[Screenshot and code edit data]
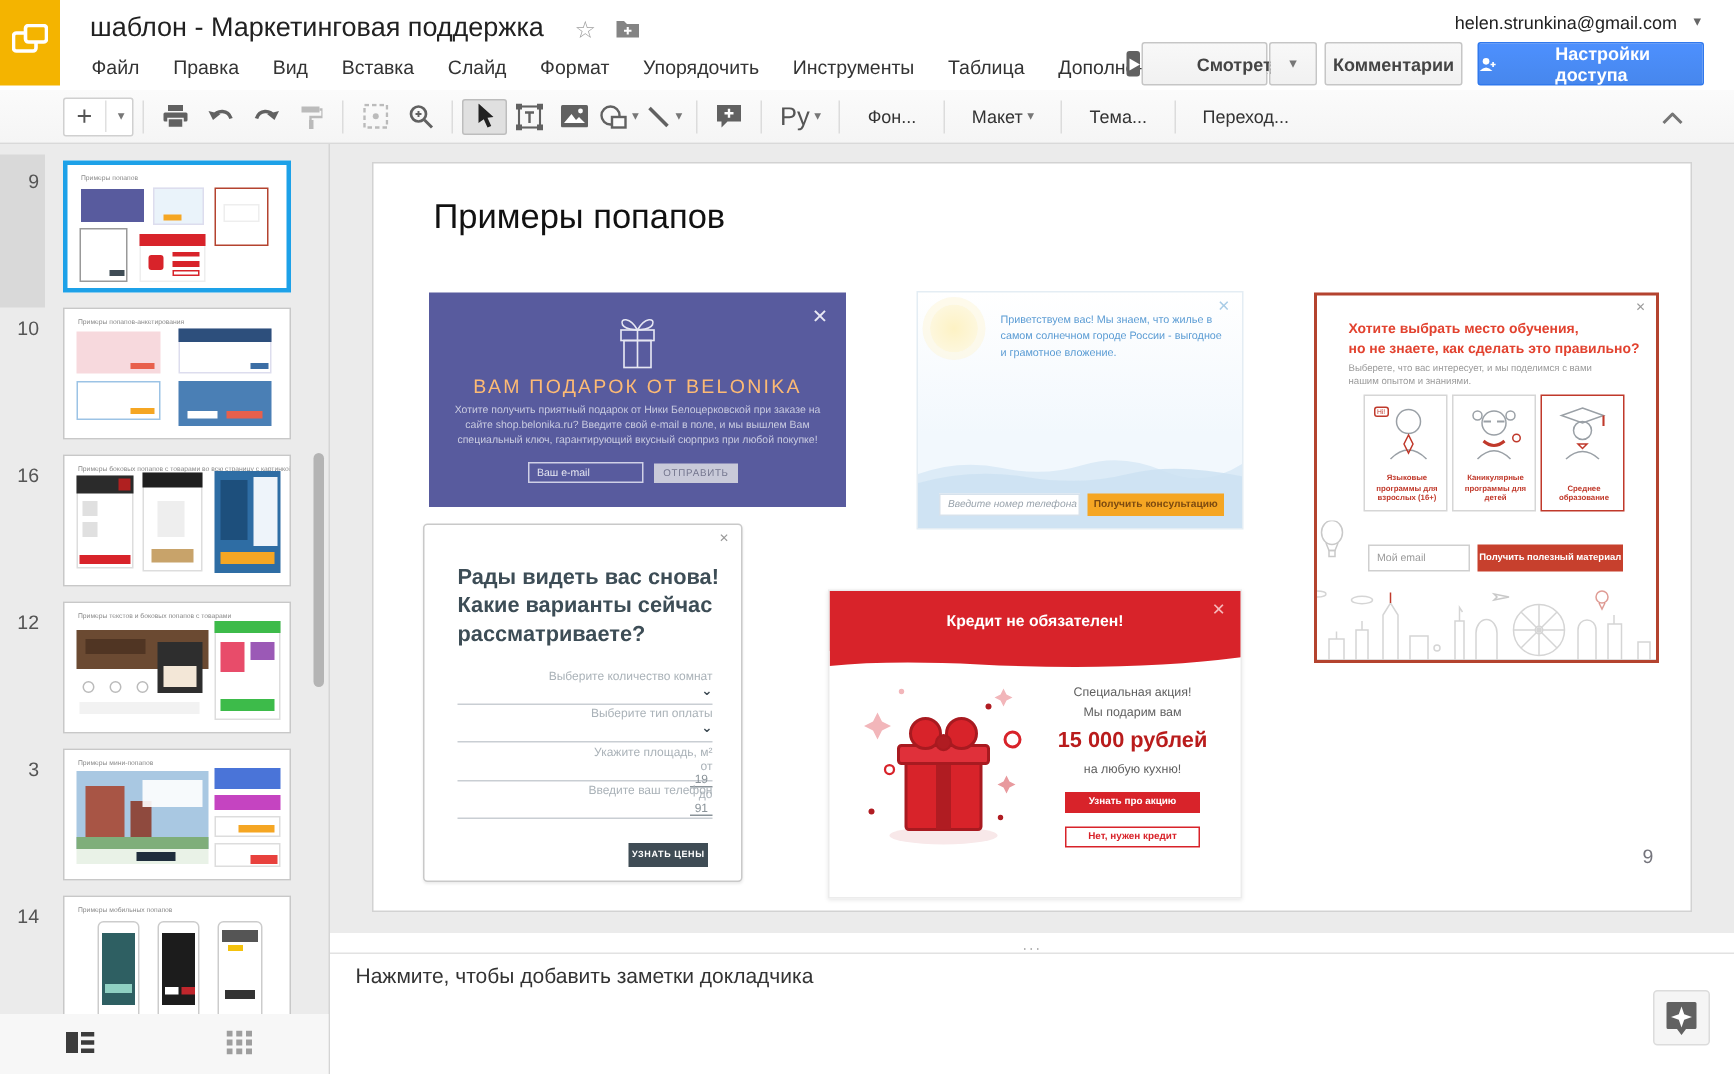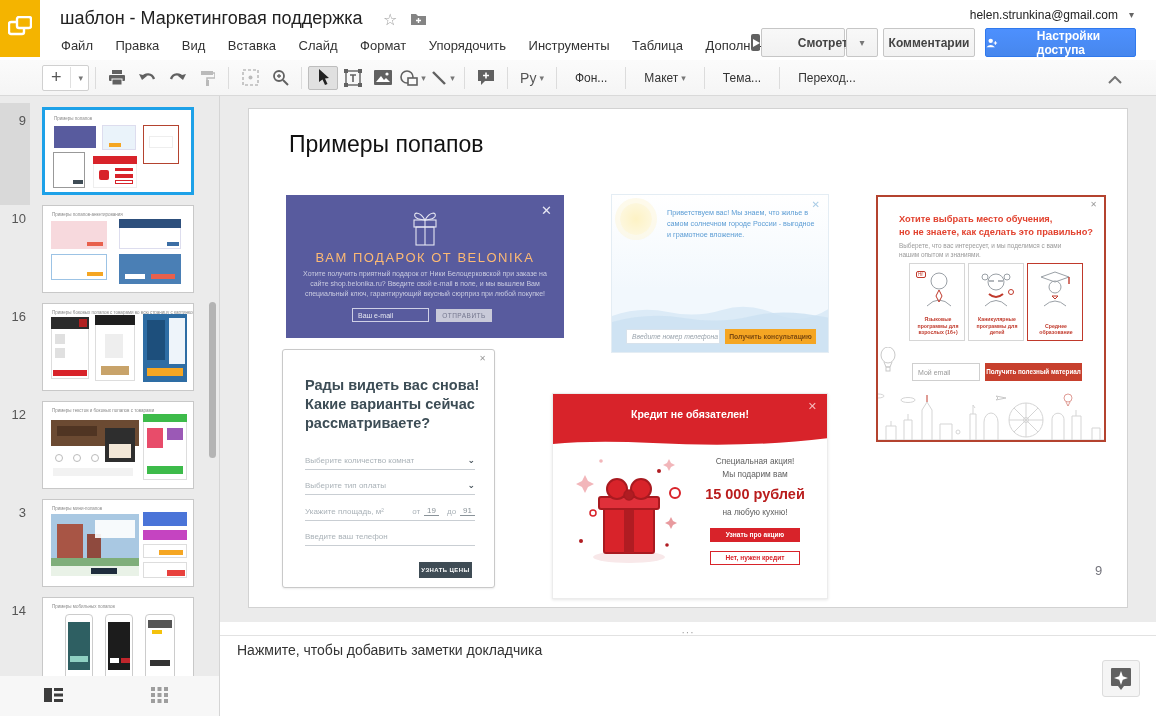--- a/index.html
+++ b/index.html
@@ -103,21 +103,21 @@
   #pp3 .inp { position:absolute; left:34px; top:166px; width:68px; height:18px; border:1px solid #cfcfcf; font-size:7px; color:#999; line-height:17px; padding-left:5px; background:#fff; }
   #pp3 .btn { position:absolute; left:107px; top:166px; width:97px; height:18px; background:#c7402d; color:#fff; font-size:6.3px; font-weight:bold; text-align:center; line-height:18px; }
   #pp3 svg.sky { position:absolute; left:0; bottom:-2px; }
   #pp3 svg.balloon { position:absolute; left:1px; top:150px; }
 
   
   #pp4 { position:absolute; left:33px; top:240px; width:213px; height:239px; background:#fff; border:1px solid #c9c9c9; border-radius:3px; box-shadow:0 1px 2px rgba(0,0,0,.08); cursor:pointer; }
   #pp4 .close { position:absolute; right:8px; top:4px; color:#999; font-size:8px; }
   #pp4 h3 { position:absolute; left:22px; top:26px; width:178px; color:#3d4d56; font-size:14.5px; line-height:1.3; font-weight:bold; }
   .f-row { position:absolute; left:22px; width:170px; height:24px; border-bottom:1px solid #c9ced3;
-    font-size:8px; color:#aab2b8; display:flex; align-items:flex-end; padding-bottom:4px; }
+    font-size:8px; color:#aab2b8; display:flex; align-items:flex-end; padding-bottom:4px;flex-direction:column; }
   .f-row .chev { margin-left:auto; color:#3f4c55; font-size:9px; font-weight:bold; }
   .f-num { color:#8a9399; border-bottom:1px solid #8a9399; padding:0 3px; }
   #pp4 .btn { position:absolute; left:136px; top:212px; width:53px; height:16px; background:#3f4c55; color:#fff;
     font-size:6px; font-weight:bold; text-align:center; line-height:16px; letter-spacing:.4px; }
 
   
   #pp5 { position:absolute; left:303px; top:284px; width:276px; height:206px; background:#fff; border:1px solid #ececec; box-shadow:0 1px 3px rgba(0,0,0,.1); overflow:hidden; cursor:pointer; }
   #pp5 .hdr { position:absolute; left:0; top:0; width:276px; height:40px; background:#d8232a; }
   #pp5 svg.curve { position:absolute; left:0; top:40px; }
   #pp5 .hdr-t { position:absolute; left:0; top:14px; width:100%; text-align:center; color:#fff; font-size:10.5px; font-weight:bold; }
@@ -273,21 +273,21 @@
   </div>
   <span class="tsep"></span>
   <div class="tb">
     <svg width="18" height="17" viewBox="0 0 18 17">
         <path d="M1,1 h16 v11 h-9 l-4,4 v-4 h-3 z" fill="#616161"></path>
         <path d="M9,3.5 v6 M6,6.5 h6" stroke="#fff" stroke-width="1.6"></path>
       </svg>
   </div>
   <span class="tsep"></span>
   <div class="tb" style="padding:0 6px;">
-    <span style="font-size:14px;color:#555;">Ру</span>
+    <span style="font-size:17px;color:#555;">Ру</span>
     <span class="caret">▾</span>
   </div>
   <span class="tsep"></span>
   <div class="tb-text">Фон...</div>
   <span class="tsep"></span>
   <div class="tb-text">
     <span>Макет</span>
     <span class="caret">▾</span>
   </div>
   <span class="tsep"></span>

WHAT TO WORK ON — Leave out the pictures and retype the rest of the entries exactly.

TASK RESPONSE —
--- a/index.html
+++ b/index.html
@@ -103,21 +103,21 @@
   #pp3 .inp { position:absolute; left:34px; top:166px; width:68px; height:18px; border:1px solid #cfcfcf; font-size:7px; color:#999; line-height:17px; padding-left:5px; background:#fff; }
   #pp3 .btn { position:absolute; left:107px; top:166px; width:97px; height:18px; background:#c7402d; color:#fff; font-size:6.3px; font-weight:bold; text-align:center; line-height:18px; }
   #pp3 svg.sky { position:absolute; left:0; bottom:-2px; }
   #pp3 svg.balloon { position:absolute; left:1px; top:150px; }
 
   
   #pp4 { position:absolute; left:33px; top:240px; width:213px; height:239px; background:#fff; border:1px solid #c9c9c9; border-radius:3px; box-shadow:0 1px 2px rgba(0,0,0,.08); cursor:pointer; }
   #pp4 .close { position:absolute; right:8px; top:4px; color:#999; font-size:8px; }
   #pp4 h3 { position:absolute; left:22px; top:26px; width:178px; color:#3d4d56; font-size:14.5px; line-height:1.3; font-weight:bold; }
   .f-row { position:absolute; left:22px; width:170px; height:24px; border-bottom:1px solid #c9ced3;
-    font-size:8px; color:#aab2b8; display:flex; align-items:flex-end; padding-bottom:4px; }
+    font-size:8px; color:#aab2b8; display:flex; align-items:flex-end; padding-bottom:4px;flex-direction:column; }
   .f-row .chev { margin-left:auto; color:#3f4c55; font-size:9px; font-weight:bold; }
   .f-num { color:#8a9399; border-bottom:1px solid #8a9399; padding:0 3px; }
   #pp4 .btn { position:absolute; left:136px; top:212px; width:53px; height:16px; background:#3f4c55; color:#fff;
     font-size:6px; font-weight:bold; text-align:center; line-height:16px; letter-spacing:.4px; }
 
   
   #pp5 { position:absolute; left:303px; top:284px; width:276px; height:206px; background:#fff; border:1px solid #ececec; box-shadow:0 1px 3px rgba(0,0,0,.1); overflow:hidden; cursor:pointer; }
   #pp5 .hdr { position:absolute; left:0; top:0; width:276px; height:40px; background:#d8232a; }
   #pp5 svg.curve { position:absolute; left:0; top:40px; }
   #pp5 .hdr-t { position:absolute; left:0; top:14px; width:100%; text-align:center; color:#fff; font-size:10.5px; font-weight:bold; }
@@ -273,21 +273,21 @@
   </div>
   <span class="tsep"></span>
   <div class="tb">
     <svg width="18" height="17" viewBox="0 0 18 17">
         <path d="M1,1 h16 v11 h-9 l-4,4 v-4 h-3 z" fill="#616161"></path>
         <path d="M9,3.5 v6 M6,6.5 h6" stroke="#fff" stroke-width="1.6"></path>
       </svg>
   </div>
   <span class="tsep"></span>
   <div class="tb" style="padding:0 6px;">
-    <span style="font-size:14px;color:#555;">Ру</span>
+    <span style="font-size:17px;color:#555;">Ру</span>
     <span class="caret">▾</span>
   </div>
   <span class="tsep"></span>
   <div class="tb-text">Фон...</div>
   <span class="tsep"></span>
   <div class="tb-text">
     <span>Макет</span>
     <span class="caret">▾</span>
   </div>
   <span class="tsep"></span>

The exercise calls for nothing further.